(INFORMATION GIVEN Opens)

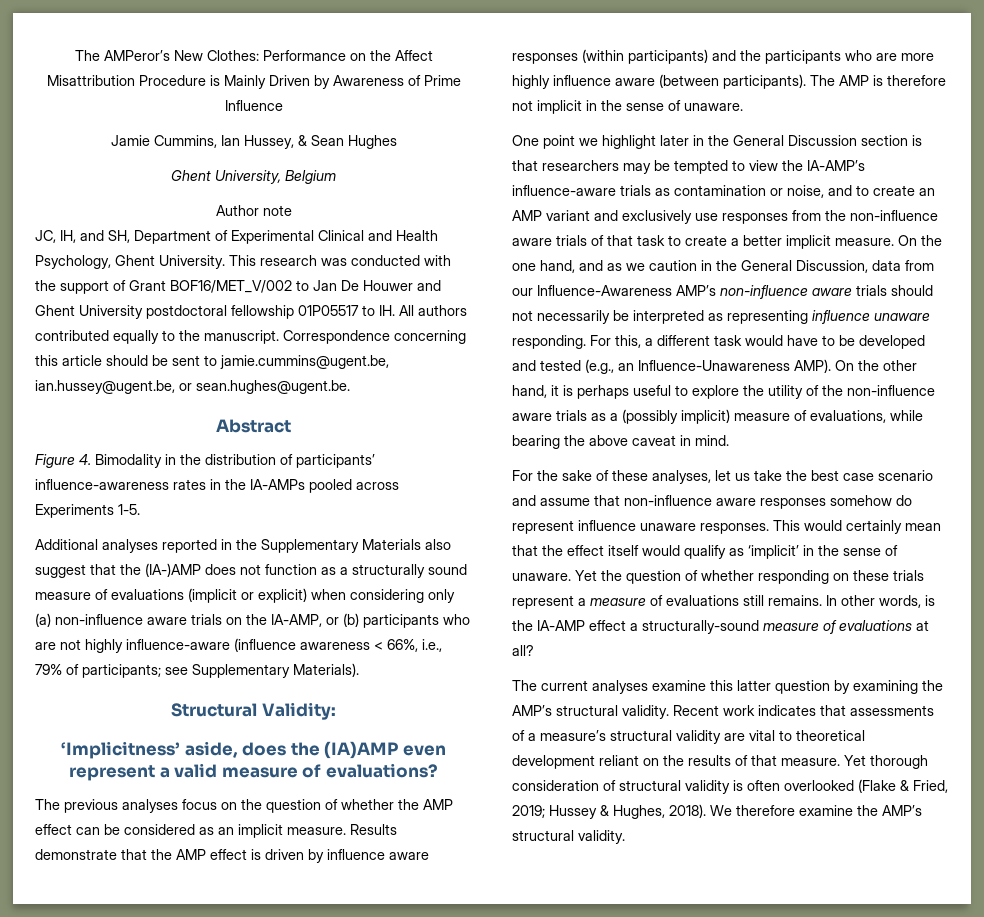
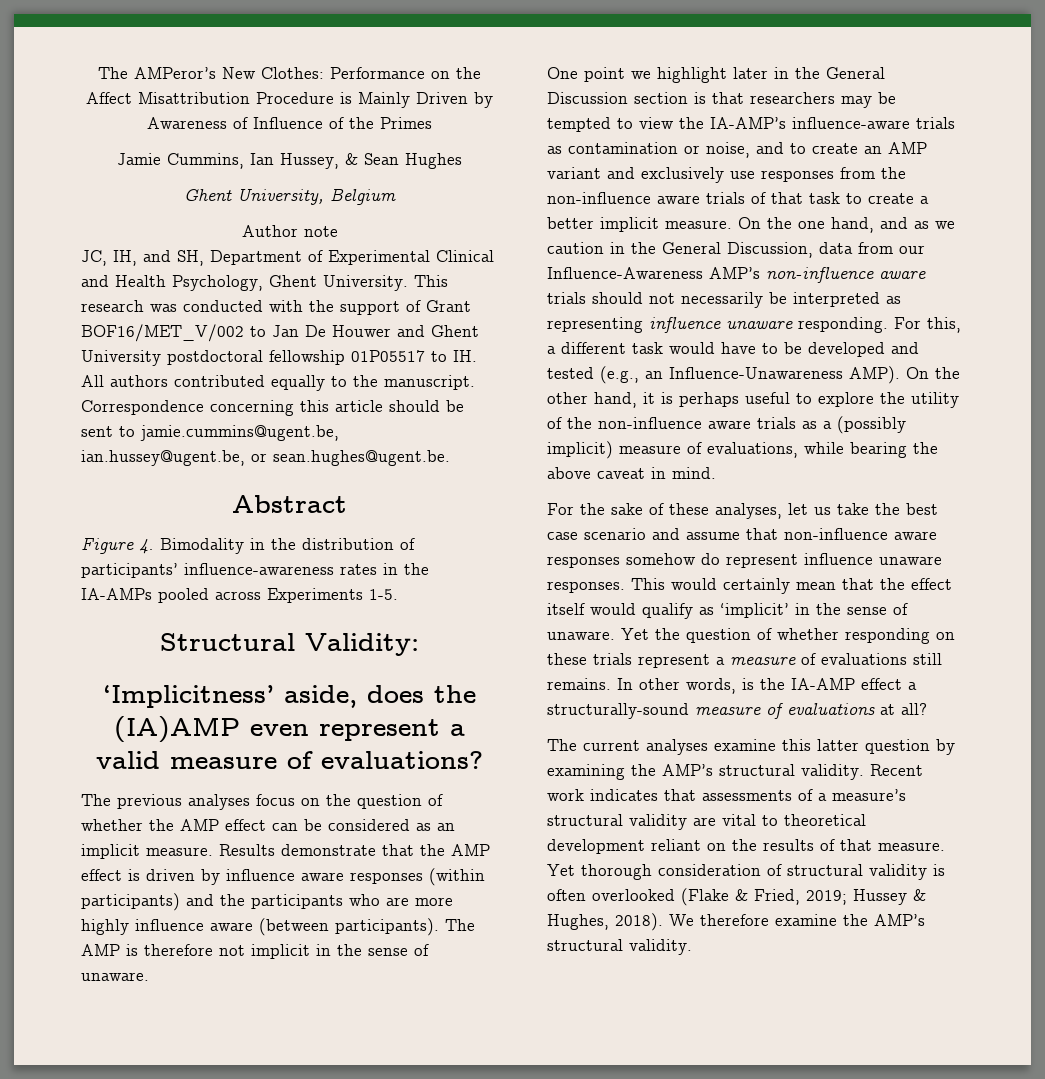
- The AMPeror’s New Clothes: Performance on the Affect Misattribution Procedure is Mainly Driven by Awareness of Prime Influence
+ The AMPeror’s New Clothes: Performance on the Affect Misattribution Procedure is Mainly Driven by Awareness of Influence of the Primes
- Additional analyses reported in the Supplementary Materials also suggest that the (IA-)AMP does not function as a structurally sound measure of evaluations (implicit or explicit) when considering only (a) non-influence aware trials on the IA-AMP, or (b) participants who are not highly influence-aware (influence awareness < 66%, i.e., 79% of participants; see Supplementary Materials).

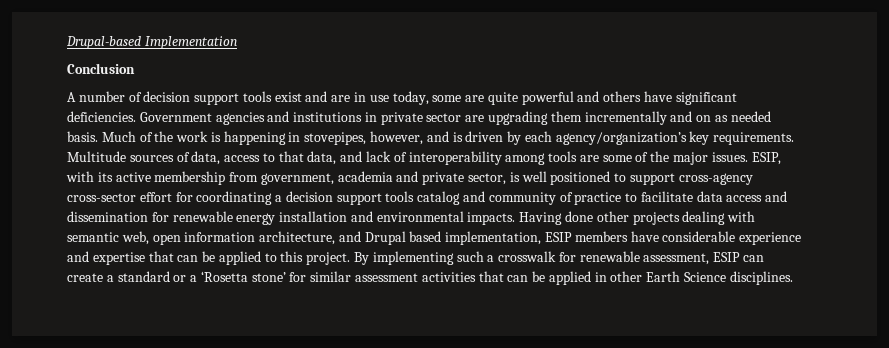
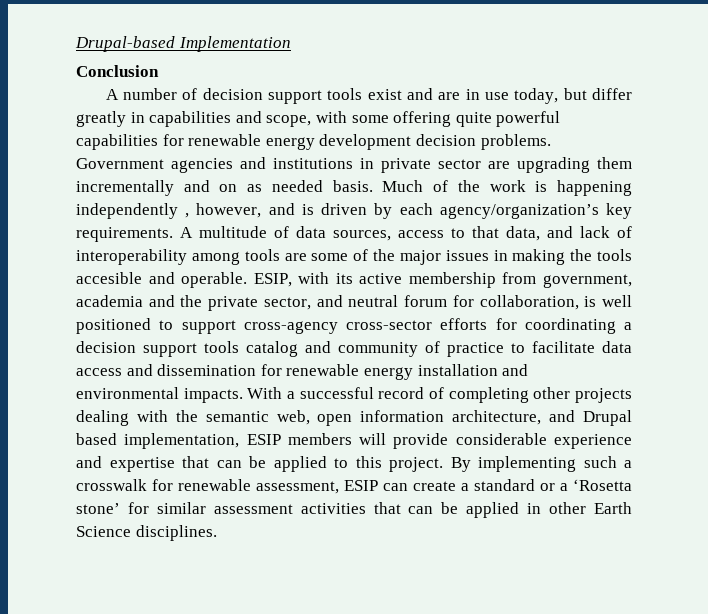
- A number of decision support tools exist and are in use today, some are quite powerful and others have significant deficiencies.
+ A number of decision support tools exist and are in use today, but differ greatly in capabilities and scope, with some offering quite powerful capabilities for renewable energy development decision problems.
- Much of the work is happening in stovepipes, however, and is driven by each agency/organization’s key requirements.
+ Much of the work is happening independently , however, and is driven by each agency/organization’s key requirements.
- Multitude sources of data, access to that data, and lack of interoperability among tools are some of the major issues.
+ A multitude of data sources, access to that data, and lack of interoperability among tools are some of the major issues in making the tools accesible and operable.
- ESIP, with its active membership from government, academia and private sector, is well positioned to support cross-agency cross-sector effort for coordinating a decision support tools catalog and community of practice to facilitate data access and dissemination for renewable energy installation and environmental impacts.
+ ESIP, with its active membership from government, academia and the private sector, and neutral forum for collaboration, is well positioned to support cross-agency cross-sector efforts for coordinating a decision support tools catalog and community of practice to facilitate data access and dissemination for renewable energy installation and environmental impacts.
- Having done other projects dealing with semantic web, open information architecture, and Drupal based implementation, ESIP members have considerable experience and expertise that can be applied to this project.
+ With a successful record of completing other projects dealing with the semantic web, open information architecture, and Drupal based implementation, ESIP members will provide considerable experience and expertise that can be applied to this project.

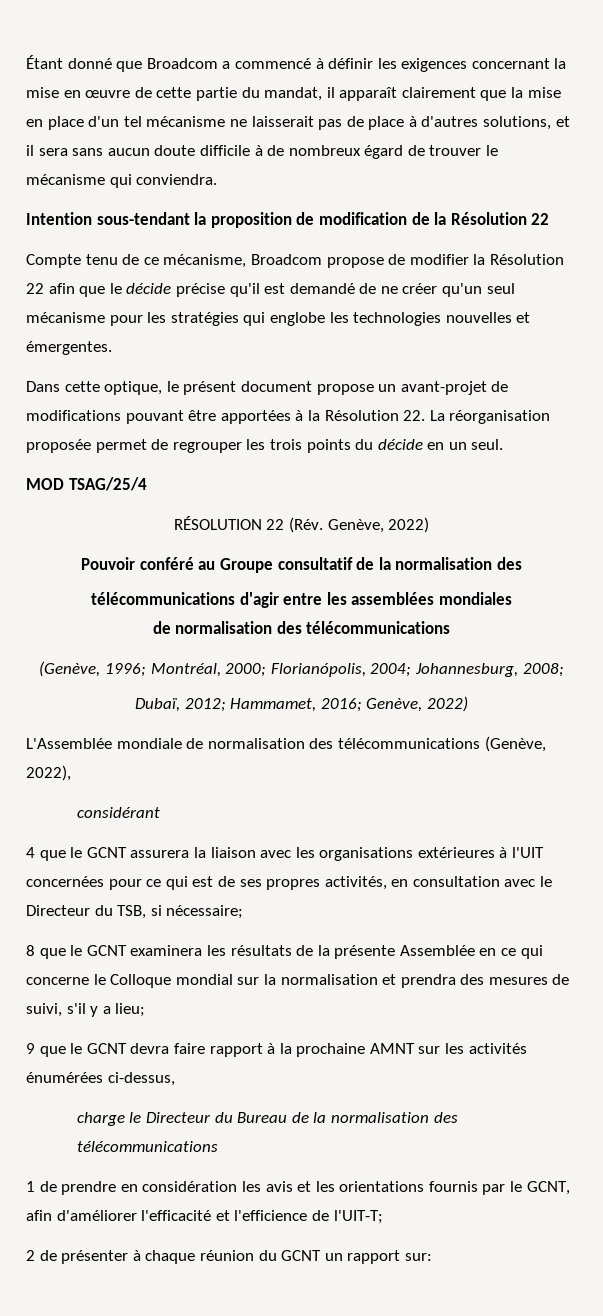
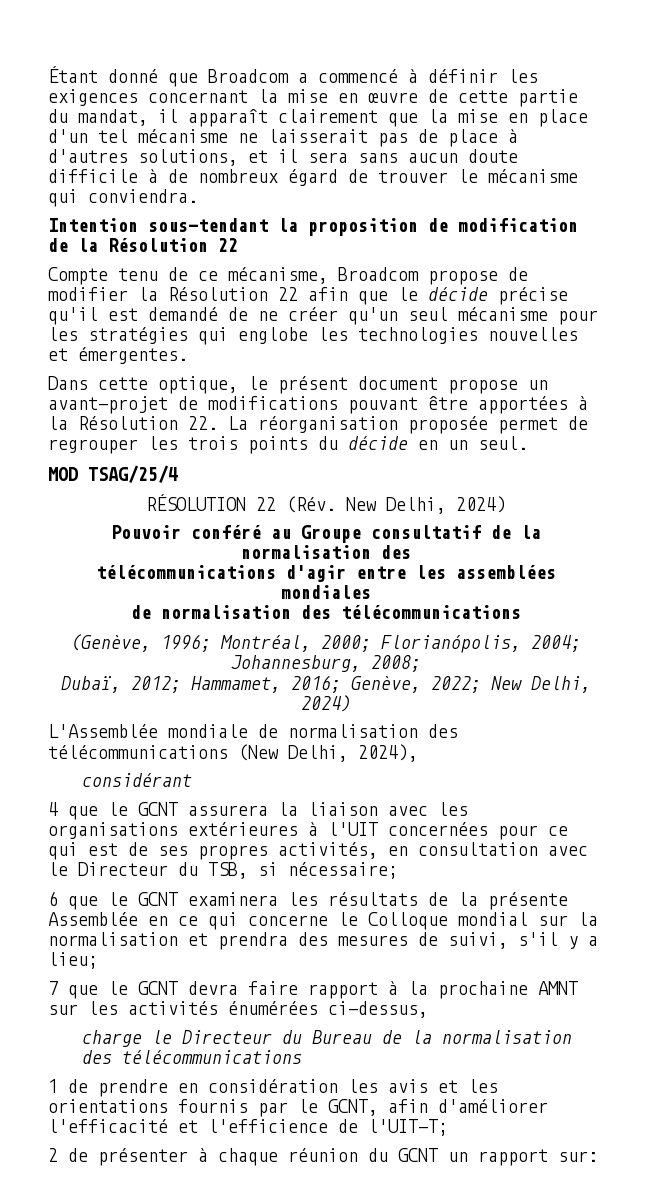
- RÉSOLUTION 22 (Rév. Genève, 2022)
+ RÉSOLUTION 22 (Rév. New Delhi, 2024)
- Dubaï, 2012; Hammamet, 2016; Genève, 2022)
+ Dubaï, 2012; Hammamet, 2016; Genève, 2022; New Delhi, 2024)
- L'Assemblée mondiale de normalisation des télécommunications (Genève, 2022),
+ L'Assemblée mondiale de normalisation des télécommunications (New Delhi, 2024),
- 8 que le GCNT examinera les résultats de la présente Assemblée en ce qui concerne le Colloque mondial sur la normalisation et prendra des mesures de suivi, s'il y a lieu;
+ 6 que le GCNT examinera les résultats de la présente Assemblée en ce qui concerne le Colloque mondial sur la normalisation et prendra des mesures de suivi, s'il y a lieu;
- 9 que le GCNT devra faire rapport à la prochaine AMNT sur les activités énumérées ci-dessus,
+ 7 que le GCNT devra faire rapport à la prochaine AMNT sur les activités énumérées ci-dessus,

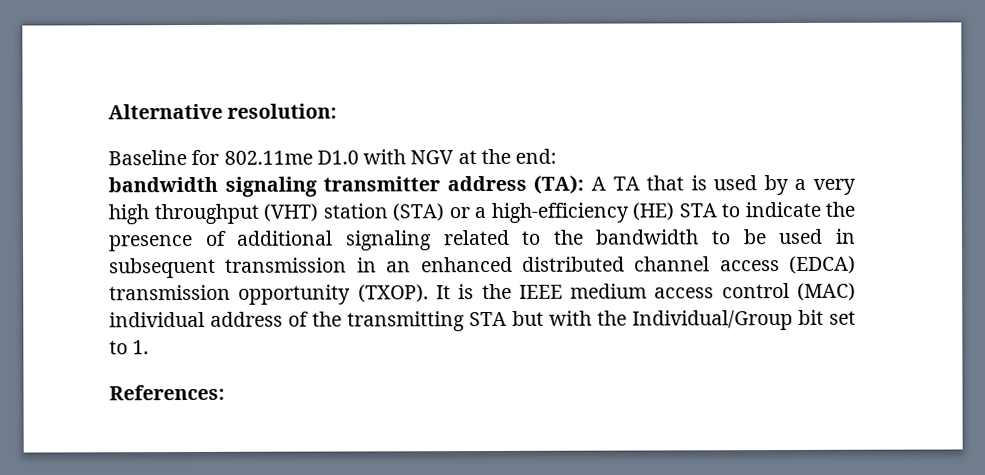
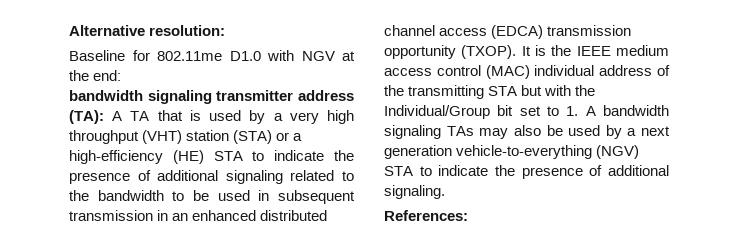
- It is the IEEE medium access control (MAC) individual address of the transmitting STA but with the Individual/Group bit set to 1.
+ It is the IEEE medium access control (MAC) individual address of the transmitting STA but with the Individual/Group bit set to 1. A bandwidth signaling TAs may also be used by a next generation vehicle-to-everything (NGV) STA to indicate the presence of additional signaling.

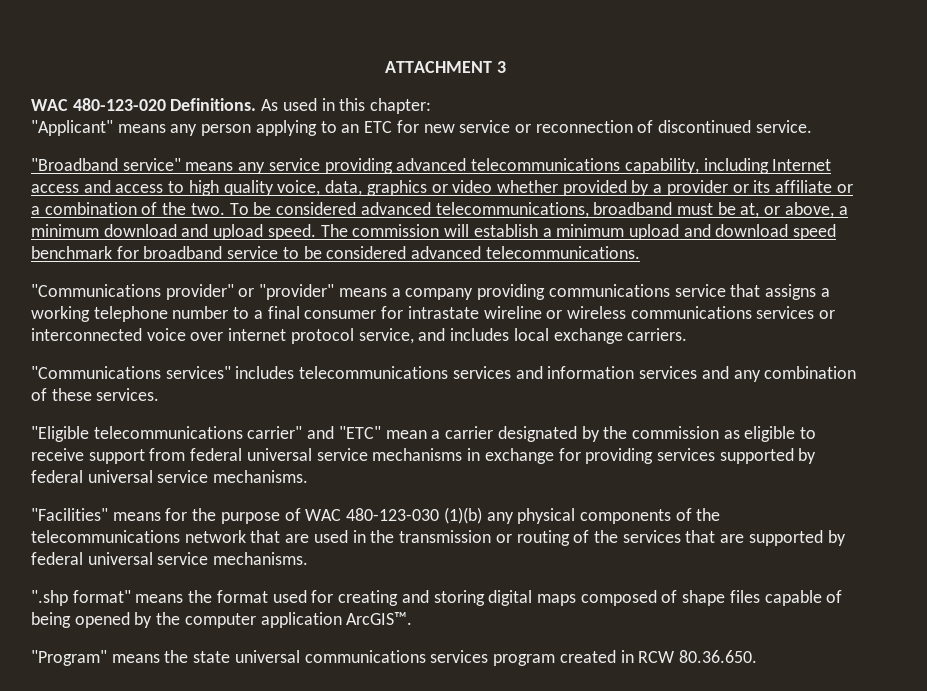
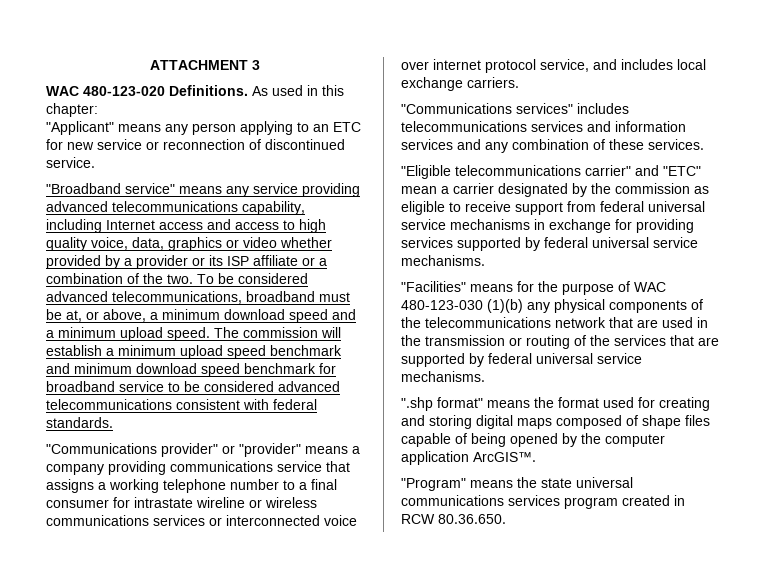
- "Broadband service" means any service providing advanced telecommunications capability, including Internet access and access to high quality voice, data, graphics or video whether provided by a provider or its affiliate or a combination of the two.
+ "Broadband service" means any service providing advanced telecommunications capability, including Internet access and access to high quality voice, data, graphics or video whether provided by a provider or its ISP affiliate or a combination of the two.
- To be considered advanced telecommunications, broadband must be at, or above, a minimum download and upload speed.
+ To be considered advanced telecommunications, broadband must be at, or above, a minimum download speed and a minimum upload speed.
- The commission will establish a minimum upload and download speed benchmark for broadband service to be considered advanced telecommunications.
+ The commission will establish a minimum upload speed benchmark and minimum download speed benchmark for broadband service to be considered advanced telecommunications consistent with federal standards.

(INFORMATION GIVEN Closes)

### [ABOUT THIS EXERCISE]
Copy all of the entries verbatim, leaving out any pictures they contain.

### [WRITTEN ANSWER]
- The AMPeror’s New Clothes: Performance on the Affect Misattribution Procedure is Mainly Driven by Awareness of Prime Influence
+ The AMPeror’s New Clothes: Performance on the Affect Misattribution Procedure is Mainly Driven by Awareness of Influence of the Primes
- Additional analyses reported in the Supplementary Materials also suggest that the (IA-)AMP does not function as a structurally sound measure of evaluations (implicit or explicit) when considering only (a) non-influence aware trials on the IA-AMP, or (b) participants who are not highly influence-aware (influence awareness < 66%, i.e., 79% of participants; see Supplementary Materials).

- A number of decision support tools exist and are in use today, some are quite powerful and others have significant deficiencies.
+ A number of decision support tools exist and are in use today, but differ greatly in capabilities and scope, with some offering quite powerful capabilities for renewable energy development decision problems.
- Much of the work is happening in stovepipes, however, and is driven by each agency/organization’s key requirements.
+ Much of the work is happening independently , however, and is driven by each agency/organization’s key requirements.
- Multitude sources of data, access to that data, and lack of interoperability among tools are some of the major issues.
+ A multitude of data sources, access to that data, and lack of interoperability among tools are some of the major issues in making the tools accesible and operable.
- ESIP, with its active membership from government, academia and private sector, is well positioned to support cross-agency cross-sector effort for coordinating a decision support tools catalog and community of practice to facilitate data access and dissemination for renewable energy installation and environmental impacts.
+ ESIP, with its active membership from government, academia and the private sector, and neutral forum for collaboration, is well positioned to support cross-agency cross-sector efforts for coordinating a decision support tools catalog and community of practice to facilitate data access and dissemination for renewable energy installation and environmental impacts.
- Having done other projects dealing with semantic web, open information architecture, and Drupal based implementation, ESIP members have considerable experience and expertise that can be applied to this project.
+ With a successful record of completing other projects dealing with the semantic web, open information architecture, and Drupal based implementation, ESIP members will provide considerable experience and expertise that can be applied to this project.

- RÉSOLUTION 22 (Rév. Genève, 2022)
+ RÉSOLUTION 22 (Rév. New Delhi, 2024)
- Dubaï, 2012; Hammamet, 2016; Genève, 2022)
+ Dubaï, 2012; Hammamet, 2016; Genève, 2022; New Delhi, 2024)
- L'Assemblée mondiale de normalisation des télécommunications (Genève, 2022),
+ L'Assemblée mondiale de normalisation des télécommunications (New Delhi, 2024),
- 8 que le GCNT examinera les résultats de la présente Assemblée en ce qui concerne le Colloque mondial sur la normalisation et prendra des mesures de suivi, s'il y a lieu;
+ 6 que le GCNT examinera les résultats de la présente Assemblée en ce qui concerne le Colloque mondial sur la normalisation et prendra des mesures de suivi, s'il y a lieu;
- 9 que le GCNT devra faire rapport à la prochaine AMNT sur les activités énumérées ci-dessus,
+ 7 que le GCNT devra faire rapport à la prochaine AMNT sur les activités énumérées ci-dessus,

- It is the IEEE medium access control (MAC) individual address of the transmitting STA but with the Individual/Group bit set to 1.
+ It is the IEEE medium access control (MAC) individual address of the transmitting STA but with the Individual/Group bit set to 1. A bandwidth signaling TAs may also be used by a next generation vehicle-to-everything (NGV) STA to indicate the presence of additional signaling.

- "Broadband service" means any service providing advanced telecommunications capability, including Internet access and access to high quality voice, data, graphics or video whether provided by a provider or its affiliate or a combination of the two.
+ "Broadband service" means any service providing advanced telecommunications capability, including Internet access and access to high quality voice, data, graphics or video whether provided by a provider or its ISP affiliate or a combination of the two.
- To be considered advanced telecommunications, broadband must be at, or above, a minimum download and upload speed.
+ To be considered advanced telecommunications, broadband must be at, or above, a minimum download speed and a minimum upload speed.
- The commission will establish a minimum upload and download speed benchmark for broadband service to be considered advanced telecommunications.
+ The commission will establish a minimum upload speed benchmark and minimum download speed benchmark for broadband service to be considered advanced telecommunications consistent with federal standards.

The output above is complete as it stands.